The first line of treatment is transsphenoidal removal of the adenoma. Radiotherapy can be an alternative in patients who failed surgery or if surgery is not possible. Another option is bilateral adrenalectomy with steroid replacement.19
Gonadotropin-secreting Adenoma
Gonadotropin-secreting (luteinizing hormone [LH], follicle-stimulating hormone [FSH]) adenomas are usually clinically silent. Symptoms may arise in cases of large tumors with chiasmal compression or hormonal deficiency of one or more hormones due to compression of the normal pituitary gland.

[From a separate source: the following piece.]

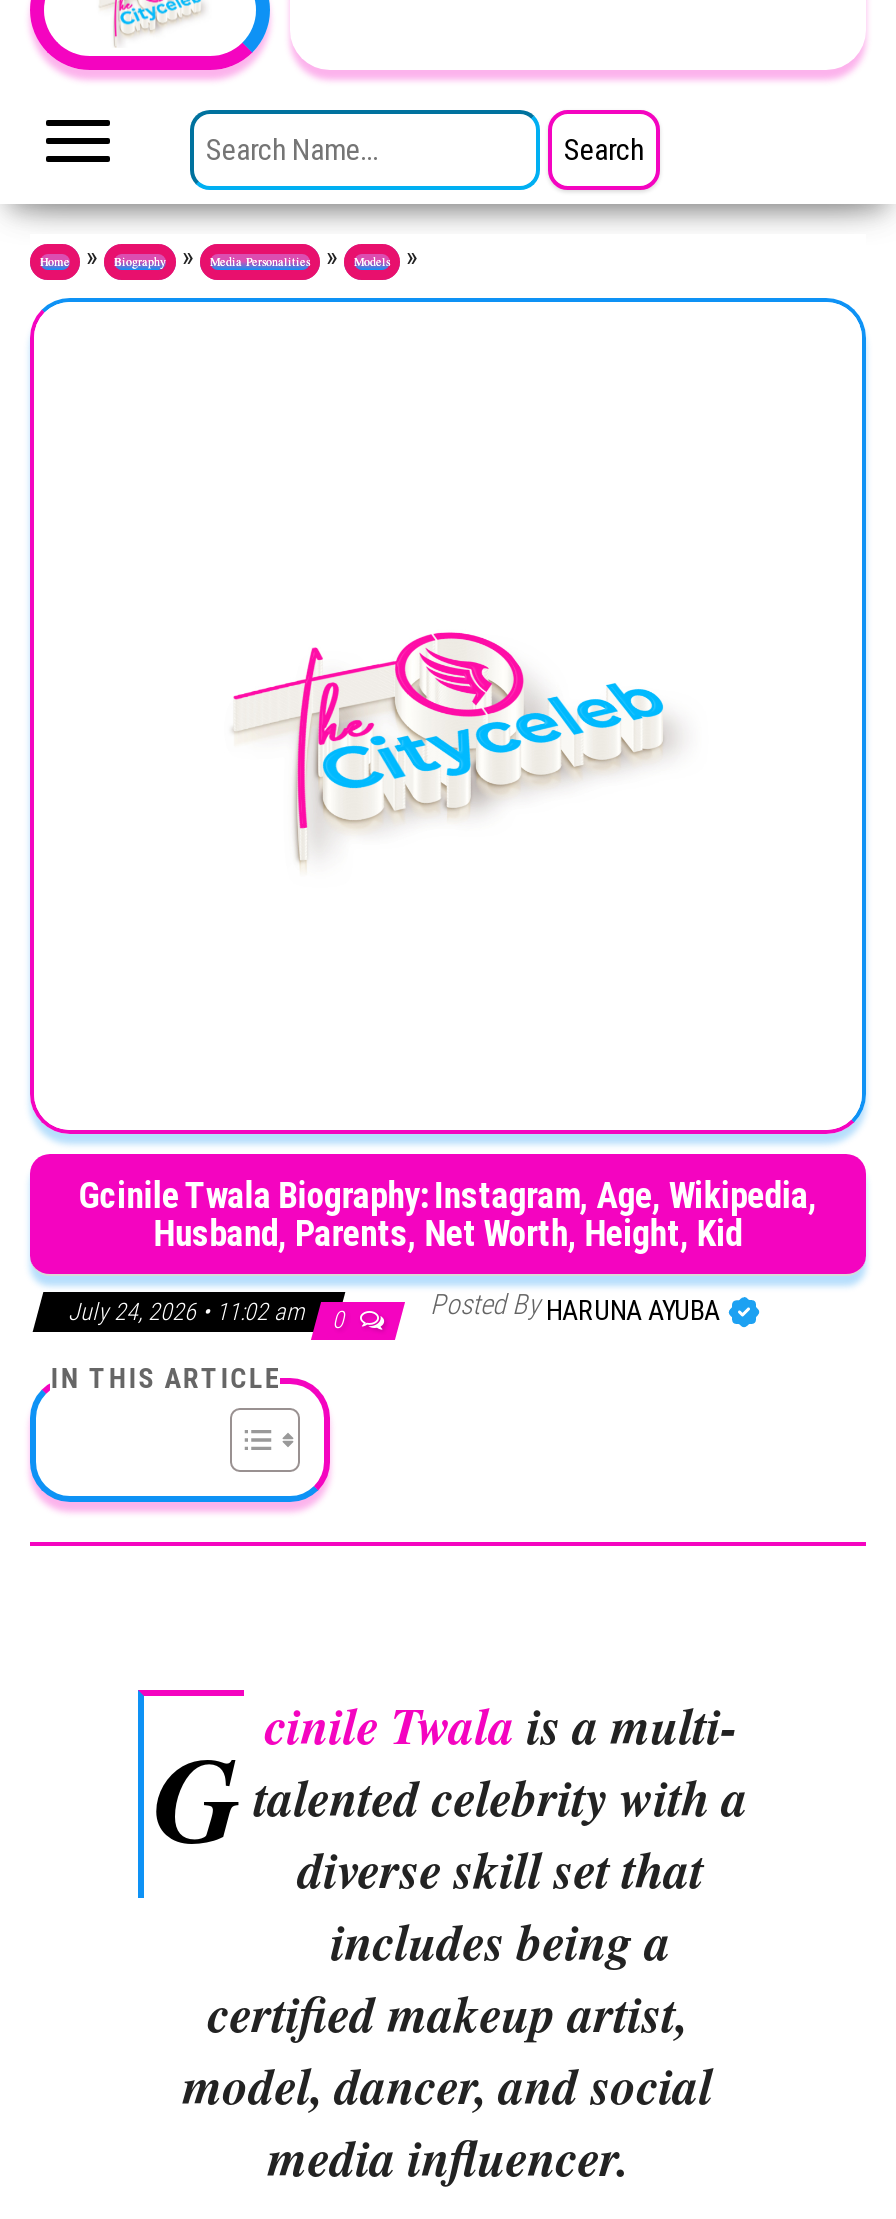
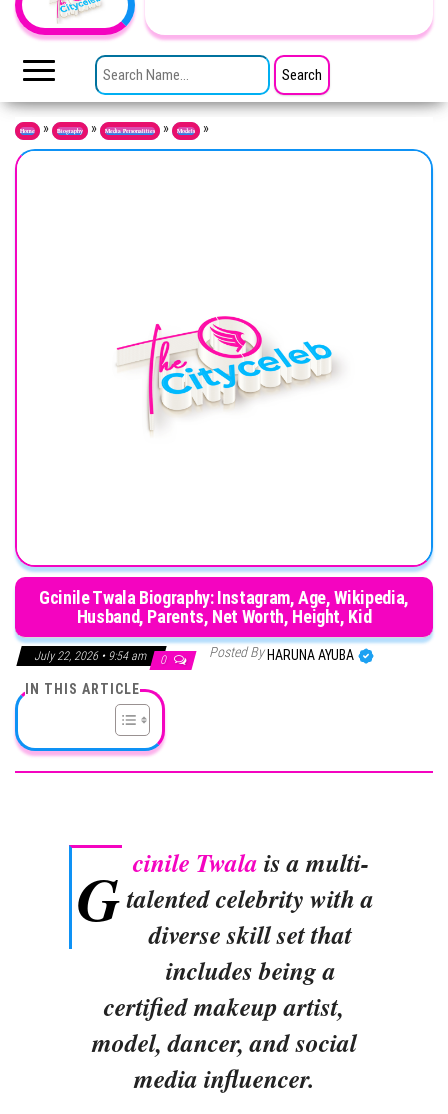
- July 24, 2026 • 11:02 am 0
+ July 22, 2026 • 9:54 am 0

Thyrotropin-producing Adenoma
Thyrotropin-secreting adenomas are the rarest type of adenomas. Patients usually present with hyperthyroidism (palpitations, tremor, weight loss, and sweating) and goiter in combination with compression symptoms. Patients can be treated with somatostatin analogues, while surgery is reserved in cases of chiasmal compression.
Pituitary Apoplexy
Pituitary apoplexy is caused by a pituitary hemorrhage or a hemorrhage in an adenoma causing sudden visual loss with headache and vomiting.
Goals of Surgery
A management algorithm based on the “European Position Paper on the Endoscopic Management of Tumours of the Nose, Paranasal Sinuses, and Skull Base” is presented in Fig. 38.1 .19 The goal of surgery is always complete tumor removal (and subsequent normalization of the hormone levels) in hormone-secreting adenomas. The same goal is mostly true for nonsecreting adenomas and meningiomas, although patients with pressure symptoms can be improved by tumor debulking (decompression of the chiasm in patients with hemianopsia; cavernous sinus decompression in patients with occulomotor dysfunction and headaches). Rarely, a biopsy may be performed in case of uncertain diagnosis to plan further management. There is controversy regarding the management of Rathke cleft cysts. However, simple drainage and subtotal cyst removal are usually effective with minimal risk of recurrence; the opposite is true for craniopharyngiomas, where complete resection is normally the goal of surgery except in circumstances where adherences to critical neurovascular structures preclude complete resection.
Note
Surgery is the mainstay of management for nonsecreting adenomas with compressive symptoms, as well as ACTH- and GH-producing adenomas. Patients with prolactinomas should be treated primarily medically.
Note
Complete surgical resection should be the aim with all hormone-secreting tumors. Simple drainage is usually sufficient for Rathke cleft cysts and apoplexy; in nonsecreting adenomas, craniopharyngiomas, and meningiomas, complete resection should be balanced against the expected associated morbidity.
Preoperative Planning
Every patient with a sellar lesion should have a preoperative radiological, endocrinological, and (when indicated) ophthalmological work-up.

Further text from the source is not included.